I’ve been driving myself crazy trying to find the featured image that was coming up with all my blog posts, because the image was an OLD pic of me, that isn’t representative anymore since I lost weight, continued testosterone, and started shaving my head. So I went looking through like, EVERYTHING on my dashboard and finally today found where the image is coming from (Yoast SEO plug in). So now when my site comes up places I will feel more myself. Which is good!
I still have to go to the credit bureaus to update my name, and it’s a pain in the ass but I guess would help if I ever want to get a loan or mortgage. I’m making enough money in the next year that I don’t think I’ll need a loan though, but I am not making enough that I would get a mortgage either. I’m in a comfortable spot out of poverty later this year. But I should do that paperwork still. I need to call CRA business accounts and update my HST number though, etc. I also don’t know if I need to update my CAVCO number/code/whatever, even with a different name the code would still work because it’s my first initial and part of my last name, which didn’t really change when I changed my name. It’s all such a pain in the ass, how many government/corporate/non-profit/political databases am I in? At least Jagmeet Singh updated my name in the NDP database. Or not really him, it was a staffer. But still a relief to not be deadnamed by the party I usually vote for.
I also updated my lil website icon! I put the Carmilla fangs in there.
I have so much work to do this summer. BUT today I am going to see the Pixies/Modest Mouse/Cat Power, my friends gave me their tickets and my stalwart concert friend is coming with me! So I’m excited to get out to a concert. Another friend invited me to the Melissa Etheridge concert in Saskatoon so I got tickets for that since that’s the week I will be there. ALSO we have Missy Elliot tickets for near the end of summer. So it’s great, I love live music. The Melissa Etheridge concert will be hilarious for me I think because it’s such a lesbian event, and also because I think I only ever had one of her CD’s and wasn’t super fanned out about her. But Jewel is also playing that day and I think I still listen to a couple of her songs, or they are on my iPhone anyway. OH MY GOD that song Pieces of Me kind of makes me laugh though. Like when she’s talking about all these oppressed people and there’s that one line that’s just “FAAAAAAGOT, FAAAAAAGOT” ha ha ha. Maybe I’m misremembering it, I always skip that song ha ha even though that line is funny. She’s probably changed the lyrics now. Maybe she made it more relatable by saying “TR@NNY, TR@NNY!” I mean I don’t know lol. Cringe ha ha but also funny cringe still just ends up being funny.
I read my own tarot cards last night about my career and got a ton of pentacles.

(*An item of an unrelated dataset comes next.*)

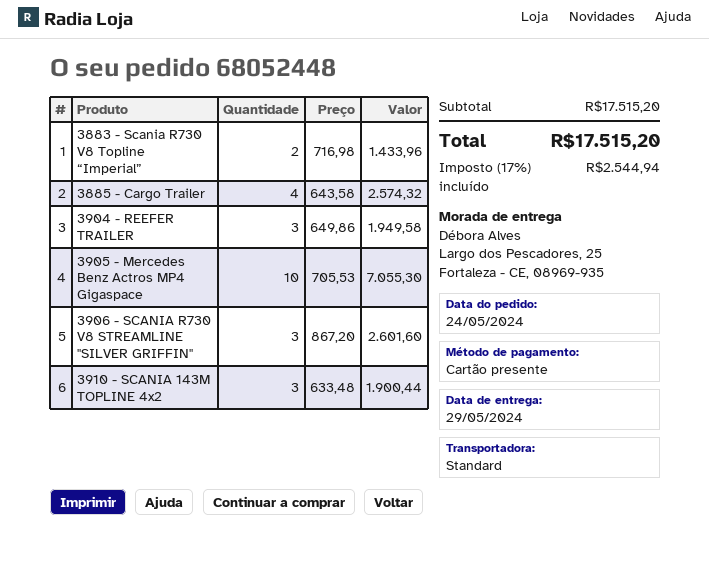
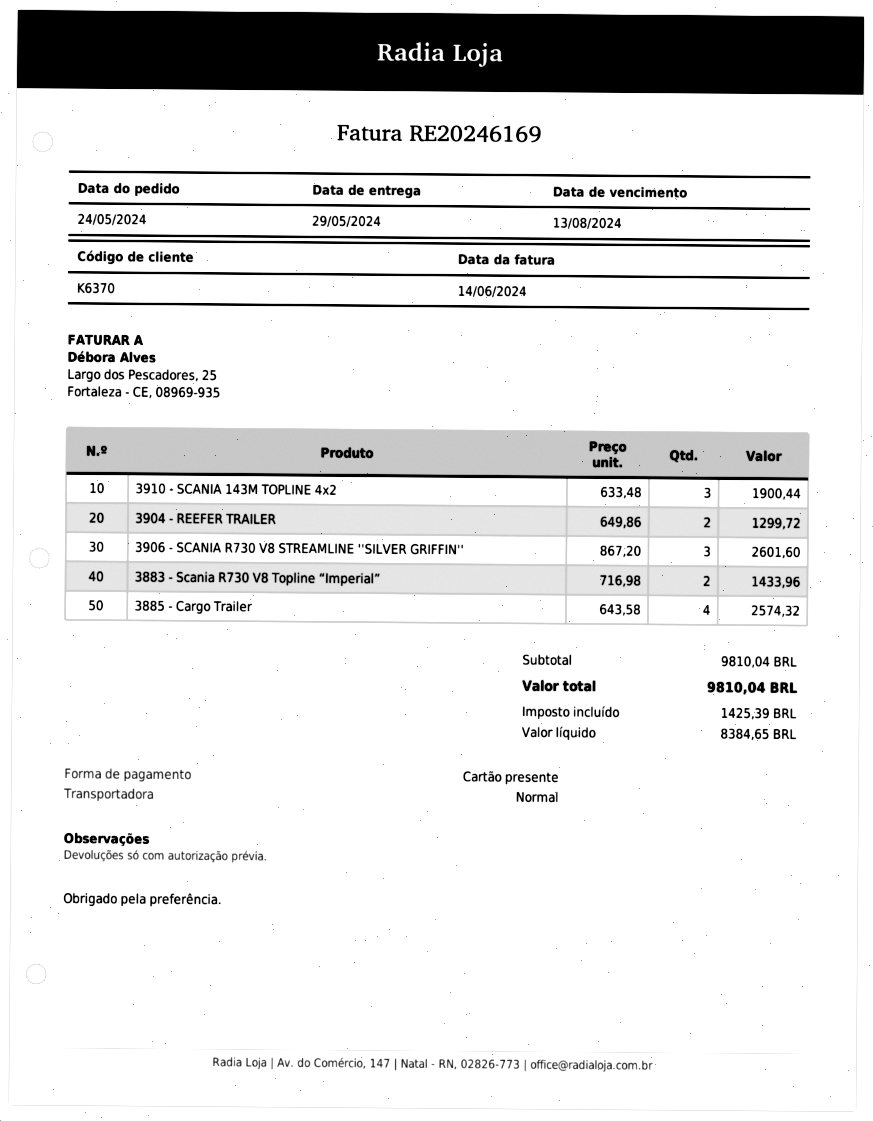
3904 - REEFER TRAILER: 3 x 649.86 = 1949.58 -> 2 x 649.86 = 1299.72
3905 - Mercedes Benz Actros MP4 Gigaspace: 10 x 705.53 = 7055.30 -> none
subtotal: 17515.20 -> 9810.04
tax: 2544.94 -> 1425.39
total: 17515.20 -> 9810.04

Six of Pentacles, Ace of pentacles, Nine of Pentacles, TEN of Pentacles. So many, and the good pentacles too, not the five which always makes me worry. I also got the tower, the queen of cups, and the Numinous which is interesting. It is weird though because the tower was followed by a ten of pentacles which makes me think it’s not a bad tower. Maybe a redirecting tower.
I have felt that my life is some kind of pinball machine right now. I know everyone’s like “You should have a five year plan” and I’ve been lucky to have even a three year plan. But the thing is funding changes my life plans so much. And it’s not a bad thing, sometimes there’s just not the right people on the jury, or there’s not enough money, or I don’t know, maybe the universe has other plans. I can already see two good reasons why this one funding thing didn’t come through this year that actually have nothing to do with the project but more to do with my hoped for life plans and another member of the team’s current life plans. It doesn’t mean it won’t happen, it’s just like, maybe this year isn’t the right year and the universe knew that. Like I still want to get meta, and if this funding had come through I would have to delay that two years, but now maybe I can do it next year. And it’s a bit of a longer healing period, so it would put me out of commission a little bit. But if I did it next summer I could save up enough for the travel and accommodations near a surgeon in the US. So that’s potentially an increase in life quality that comes from delaying this big project. Like maybe that’s toxic positivity or something, but no I really think it’s kind of a relief. We were hoping to do this project last year but since we didn’t I was able to get top surgery. So in a way things are working out. Very weird. ALSO maybe I could get a hysterectomy, I’m putting it off but this fibroid is a pain and causes me to pee soooooooo much. It’s the size of an orange and yeah, I HATE IT. I thought I would be fine just getting my tubes out, but I do want this fibroid to fuck off for good.
Anyway, I dunno. Events in the spring WERE dramatic, but essentially I had hoped to get the bullying out into the open, which worked. I don’t know if that strategy is good but at least it’s very public that this behaviour is happening. Which is better than just getting abusive emails and not knowing what to do with them. It’s still pretty sketchy with posts that I know my harasser will make any time there is publicity about me. But also now that it’s an established pattern I know what to expect. We all know what to expect.